We were the sole visitors to the bridge, and the only sounds were that of the rain, the river, and the ravens. Droplets of rain pattered against our jackets and the fallen leaves as we climbed the stairs to the bridge. As we climbed the stairs, I picked up a fallen maple leaf that was the color of dark caramel and larger than both of my outstretched hands combined.
I carried the leaf along with me as we walked the length of the bridge. The blue waters of the Elwha gushed in weaving currents as it flowed down from the mountains, carving its own course, in control of its own path.
Karl went ahead to snap photos of the river and bridge from different vantage points. Content to watch the river, I rested my chin on my arms and watched it carry a cedar log downstream.
The year had been fraught with unimaginable challenges and grief. My life had changed in sudden and drastic ways. Now, as the year wound to a close, I realized I had been carrying the weight of the year’s obstacles around with me for far too long. I needed to move on; I needed to let those things go.

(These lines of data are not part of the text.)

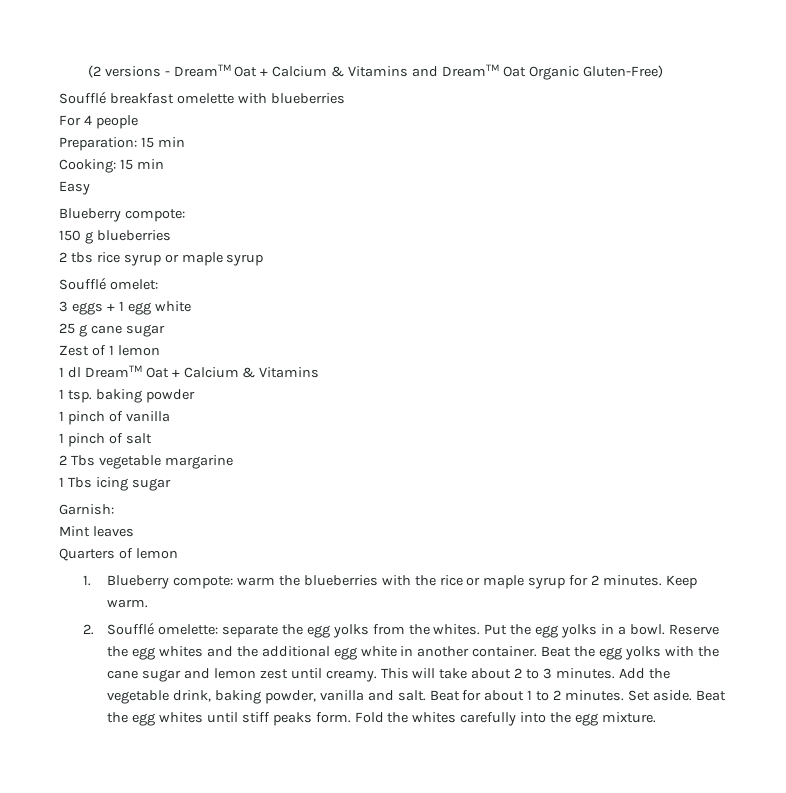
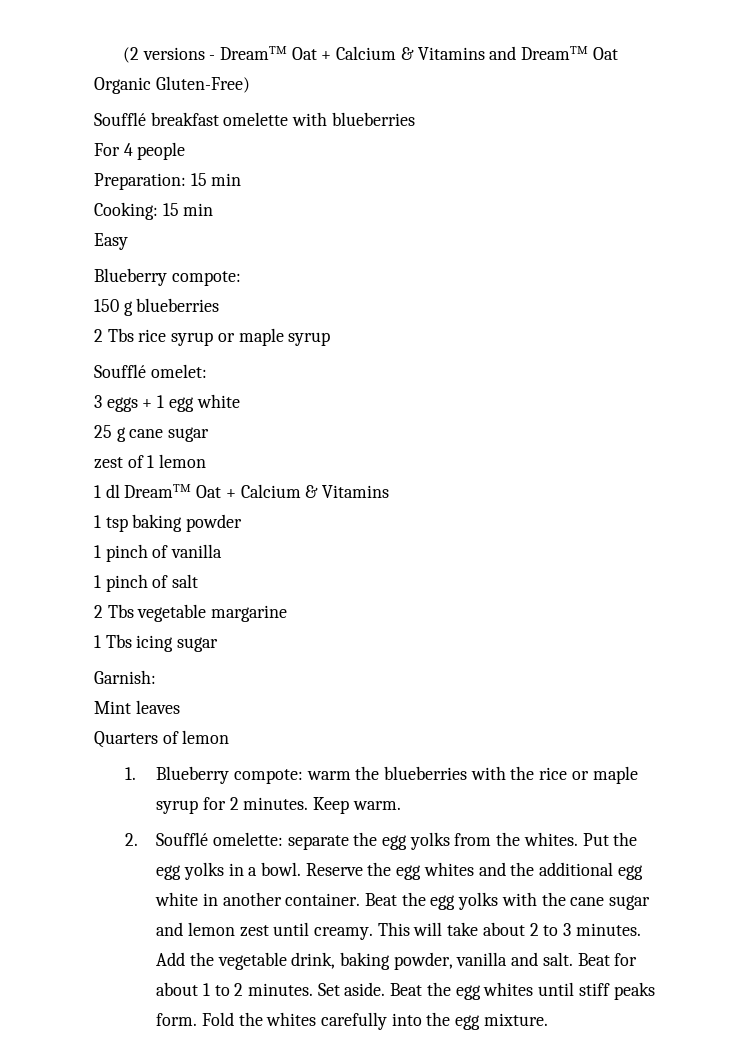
- 2 tbs rice syrup or maple syrup
+ 2 Tbs rice syrup or maple syrup
- Zest of 1 lemon
+ zest of 1 lemon
- 1 tsp. baking powder
+ 1 tsp baking powder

My thumbs ran over the maple leaf in my hands. Each vein in the leaf came to represent a challenge we had faced that year. I poured my grief into the central vein that touched all the others and, like the engineers who removed the dams, gave up the need to control what happened next.
I let go of the leaf.
The leaf dropped, flipping and furling, 85 feet into the gushing river below. Its reddish color stood out against the icy blue water. The leaf floated for a few hundred feet before getting caught in an eddy and disappearing beneath the surface.
Tears flowed in rivers down my cheeks at the relief of letting the year’s burdens go. Like the Elwha with her dams removed, I could chart my own course from now on. Nothing could hold me back.
The rain began to pour, and the water started to rise. We stood together at the sacred river’s edge, watching branches — that might someday be made into beach fires and fortresses — bob downstream. Spawned salmon lined the riverbanks, giving a future to the next generation of wildlife. The Elwha River showed us how beautiful something can be when you just let it flow.